• [What this task involves] Once you reach the end of the data, transcribe all of it exactly.

• [Given data]
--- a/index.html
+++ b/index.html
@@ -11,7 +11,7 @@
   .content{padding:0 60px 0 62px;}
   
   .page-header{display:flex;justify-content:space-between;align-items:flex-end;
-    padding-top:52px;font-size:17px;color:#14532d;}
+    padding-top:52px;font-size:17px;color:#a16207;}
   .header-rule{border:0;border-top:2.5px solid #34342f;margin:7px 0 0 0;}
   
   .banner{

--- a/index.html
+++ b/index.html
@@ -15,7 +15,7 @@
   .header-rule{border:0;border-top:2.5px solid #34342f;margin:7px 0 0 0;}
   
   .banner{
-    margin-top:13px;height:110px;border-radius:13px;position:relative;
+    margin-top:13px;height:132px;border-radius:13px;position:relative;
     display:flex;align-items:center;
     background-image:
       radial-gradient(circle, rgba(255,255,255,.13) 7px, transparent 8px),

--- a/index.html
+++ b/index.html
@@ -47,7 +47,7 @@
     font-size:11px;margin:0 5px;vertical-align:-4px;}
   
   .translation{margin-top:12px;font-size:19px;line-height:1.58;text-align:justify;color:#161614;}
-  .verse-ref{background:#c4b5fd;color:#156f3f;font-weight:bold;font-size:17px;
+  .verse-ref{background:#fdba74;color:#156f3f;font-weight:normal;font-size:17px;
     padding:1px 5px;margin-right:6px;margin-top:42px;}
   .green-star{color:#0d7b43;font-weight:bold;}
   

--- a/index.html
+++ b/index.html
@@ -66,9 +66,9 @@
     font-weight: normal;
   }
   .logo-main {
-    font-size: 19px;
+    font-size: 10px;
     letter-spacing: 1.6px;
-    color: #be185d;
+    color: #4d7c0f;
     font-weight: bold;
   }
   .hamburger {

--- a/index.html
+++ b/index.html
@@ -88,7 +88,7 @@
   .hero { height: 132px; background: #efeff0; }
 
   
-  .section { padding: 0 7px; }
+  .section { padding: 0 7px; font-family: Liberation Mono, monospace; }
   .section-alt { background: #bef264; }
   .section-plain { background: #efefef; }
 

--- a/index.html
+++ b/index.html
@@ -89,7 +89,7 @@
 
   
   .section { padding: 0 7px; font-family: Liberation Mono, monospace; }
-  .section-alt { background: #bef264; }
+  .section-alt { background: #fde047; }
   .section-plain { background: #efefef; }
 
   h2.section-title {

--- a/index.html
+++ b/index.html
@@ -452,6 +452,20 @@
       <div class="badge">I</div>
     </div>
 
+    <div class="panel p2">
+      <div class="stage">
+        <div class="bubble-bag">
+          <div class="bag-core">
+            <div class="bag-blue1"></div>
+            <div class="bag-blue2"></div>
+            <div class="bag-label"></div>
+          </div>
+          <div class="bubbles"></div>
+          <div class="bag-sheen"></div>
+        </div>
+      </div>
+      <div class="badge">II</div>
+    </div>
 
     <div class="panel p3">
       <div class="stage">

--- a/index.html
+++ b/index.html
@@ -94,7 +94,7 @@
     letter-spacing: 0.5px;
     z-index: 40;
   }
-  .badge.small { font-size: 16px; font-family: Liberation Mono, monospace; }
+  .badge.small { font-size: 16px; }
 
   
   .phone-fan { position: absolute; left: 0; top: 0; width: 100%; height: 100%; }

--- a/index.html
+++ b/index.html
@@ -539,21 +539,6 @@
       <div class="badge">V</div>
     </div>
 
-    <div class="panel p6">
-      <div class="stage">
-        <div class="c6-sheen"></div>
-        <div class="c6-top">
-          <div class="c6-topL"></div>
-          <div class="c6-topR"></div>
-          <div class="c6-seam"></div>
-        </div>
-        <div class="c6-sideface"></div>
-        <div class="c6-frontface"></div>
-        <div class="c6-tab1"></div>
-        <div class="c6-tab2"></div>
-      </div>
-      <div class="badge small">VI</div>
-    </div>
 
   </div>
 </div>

• [Written solution]
--- a/index.html
+++ b/index.html
@@ -11,7 +11,7 @@
   .content{padding:0 60px 0 62px;}
   
   .page-header{display:flex;justify-content:space-between;align-items:flex-end;
-    padding-top:52px;font-size:17px;color:#14532d;}
+    padding-top:52px;font-size:17px;color:#a16207;}
   .header-rule{border:0;border-top:2.5px solid #34342f;margin:7px 0 0 0;}
   
   .banner{

--- a/index.html
+++ b/index.html
@@ -15,7 +15,7 @@
   .header-rule{border:0;border-top:2.5px solid #34342f;margin:7px 0 0 0;}
   
   .banner{
-    margin-top:13px;height:110px;border-radius:13px;position:relative;
+    margin-top:13px;height:132px;border-radius:13px;position:relative;
     display:flex;align-items:center;
     background-image:
       radial-gradient(circle, rgba(255,255,255,.13) 7px, transparent 8px),

--- a/index.html
+++ b/index.html
@@ -47,7 +47,7 @@
     font-size:11px;margin:0 5px;vertical-align:-4px;}
   
   .translation{margin-top:12px;font-size:19px;line-height:1.58;text-align:justify;color:#161614;}
-  .verse-ref{background:#c4b5fd;color:#156f3f;font-weight:bold;font-size:17px;
+  .verse-ref{background:#fdba74;color:#156f3f;font-weight:normal;font-size:17px;
     padding:1px 5px;margin-right:6px;margin-top:42px;}
   .green-star{color:#0d7b43;font-weight:bold;}
   

--- a/index.html
+++ b/index.html
@@ -66,9 +66,9 @@
     font-weight: normal;
   }
   .logo-main {
-    font-size: 19px;
+    font-size: 10px;
     letter-spacing: 1.6px;
-    color: #be185d;
+    color: #4d7c0f;
     font-weight: bold;
   }
   .hamburger {

--- a/index.html
+++ b/index.html
@@ -88,7 +88,7 @@
   .hero { height: 132px; background: #efeff0; }
 
   
-  .section { padding: 0 7px; }
+  .section { padding: 0 7px; font-family: Liberation Mono, monospace; }
   .section-alt { background: #bef264; }
   .section-plain { background: #efefef; }
 

--- a/index.html
+++ b/index.html
@@ -89,7 +89,7 @@
 
   
   .section { padding: 0 7px; font-family: Liberation Mono, monospace; }
-  .section-alt { background: #bef264; }
+  .section-alt { background: #fde047; }
   .section-plain { background: #efefef; }
 
   h2.section-title {

--- a/index.html
+++ b/index.html
@@ -452,6 +452,20 @@
       <div class="badge">I</div>
     </div>
 
+    <div class="panel p2">
+      <div class="stage">
+        <div class="bubble-bag">
+          <div class="bag-core">
+            <div class="bag-blue1"></div>
+            <div class="bag-blue2"></div>
+            <div class="bag-label"></div>
+          </div>
+          <div class="bubbles"></div>
+          <div class="bag-sheen"></div>
+        </div>
+      </div>
+      <div class="badge">II</div>
+    </div>
 
     <div class="panel p3">
       <div class="stage">

--- a/index.html
+++ b/index.html
@@ -94,7 +94,7 @@
     letter-spacing: 0.5px;
     z-index: 40;
   }
-  .badge.small { font-size: 16px; font-family: Liberation Mono, monospace; }
+  .badge.small { font-size: 16px; }
 
   
   .phone-fan { position: absolute; left: 0; top: 0; width: 100%; height: 100%; }

--- a/index.html
+++ b/index.html
@@ -539,21 +539,6 @@
       <div class="badge">V</div>
     </div>
 
-    <div class="panel p6">
-      <div class="stage">
-        <div class="c6-sheen"></div>
-        <div class="c6-top">
-          <div class="c6-topL"></div>
-          <div class="c6-topR"></div>
-          <div class="c6-seam"></div>
-        </div>
-        <div class="c6-sideface"></div>
-        <div class="c6-frontface"></div>
-        <div class="c6-tab1"></div>
-        <div class="c6-tab2"></div>
-      </div>
-      <div class="badge small">VI</div>
-    </div>
 
   </div>
 </div>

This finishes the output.